Marjorie Taylor Greene tried to honor the Confederacy but failed spectacularly

Marjorie Taylor Greene speaks at a rally
Photo: YouTube screenshot

Rep. Marjorie Taylor Greene (R-GA) tried to celebrate the Confederacy by visiting a monument this week, but apparently she didn’t stop to read the signs around her to notice that it was actually a monument to Union soldiers.

“Tonight, I stopped at the Wilder Monument in Chickamauga, GA, which honors the Confederate soldiers of the Wilder Brigade,” Greene wrote on Truth Social, the Twitter-like platform that Donald Trump owns. “I will always defend our nation’s history!”

She also posted a video where she said she climbed the 136 stairs to the top of the tower there.

Marjorie Taylor Greene's

The Wilder Brigade, though, was part of the Union Army and was made up of regiments from Indiana and Illinois.

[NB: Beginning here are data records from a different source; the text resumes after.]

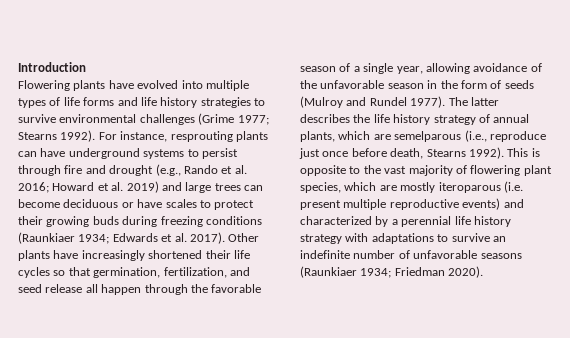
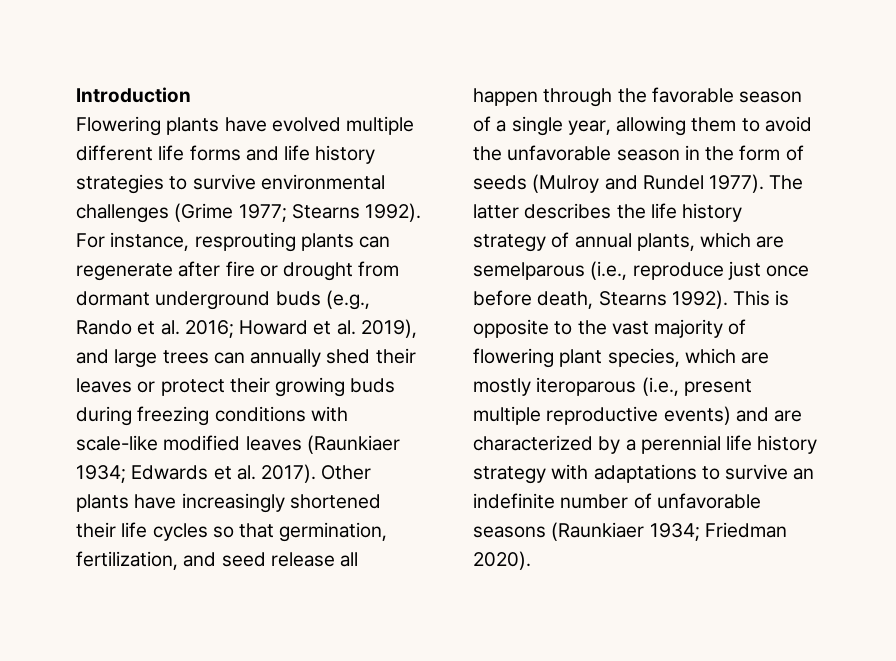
- Flowering plants have evolved into multiple types of life forms and life history strategies to survive environmental challenges (Grime 1977; Stearns 1992).
+ Flowering plants have evolved multiple different life forms and life history strategies to survive environmental challenges (Grime 1977; Stearns 1992).
- For instance, resprouting plants can have underground systems to persist through fire and drought (e.g., Rando et al. 2016; Howard et al. 2019) and large trees can become deciduous or have scales to protect their growing buds during freezing conditions (Raunkiaer 1934; Edwards et al. 2017).
+ For instance, resprouting plants can regenerate after fire or drought from dormant underground buds (e.g., Rando et al. 2016; Howard et al. 2019), and large trees can annually shed their leaves or protect their growing buds during freezing conditions with scale-like modified leaves (Raunkiaer 1934; Edwards et al. 2017).
- Other plants have increasingly shortened their life cycles so that germination, fertilization, and seed release all happen through the favorable season of a single year, allowing avoidance of the unfavorable season in the form of seeds (Mulroy and Rundel 1977).
+ Other plants have increasingly shortened their life cycles so that germination, fertilization, and seed release all happen through the favorable season of a single year, allowing them to avoid the unfavorable season in the form of seeds (Mulroy and Rundel 1977).
- This is opposite to the vast majority of flowering plant species, which are mostly iteroparous (i.e. present multiple reproductive events) and characterized by a perennial life history strategy with adaptations to survive an indefinite number of unfavorable seasons (Raunkiaer 1934; Friedman 2020).
+ This is opposite to the vast majority of flowering plant species, which are mostly iteroparous (i.e., present multiple reproductive events) and are characterized by a perennial life history strategy with adaptations to survive an indefinite number of unfavorable seasons (Raunkiaer 1934; Friedman 2020).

It fought in the Battle of Chickamauga in northwestern Georgia in 1863, and in 1890 several former officers from the brigade started discussing a monument at the Chickamauga battlefield to honor Union General John T. Wilder.

The post has been deleted from Truth Social, but not before people got screenshots and mocked her lack of knowledge about the history she claimed she will defend.

Also on Tuesday, Greene appeared on The Charlie Kirk Show podcast where she decried “anti-white racism.”

“I’ll call out racism everywhere I see it, and this anti-white racism is growing and it’s dangerous,” she said. “It’s very, very dangerous.”

She pointed to Democratic Georgia gubernatorial candidate Stacey Abrams, who is Black, as her main example of anti-white racism, saying that Abrams “wants to only promote Black communities here in Georgia, yet she wants to be governor of Georgia?”

It’s unclear what Greene was referring to since Abrams never said that she “only” wants to help Black people in Georgia, but she may have been discussing a Twitter thread from Monday where Abrams stated her support for reparations.

“As Governor, I plan to create real, #tangible, generational wealth in Black communities,” she wrote. “Under [Republican Gov. Brian] Kemp, it will take 100 years to close the Black business parity gap with majority firms. I can close that gap by the time your preschoolers go off to college.”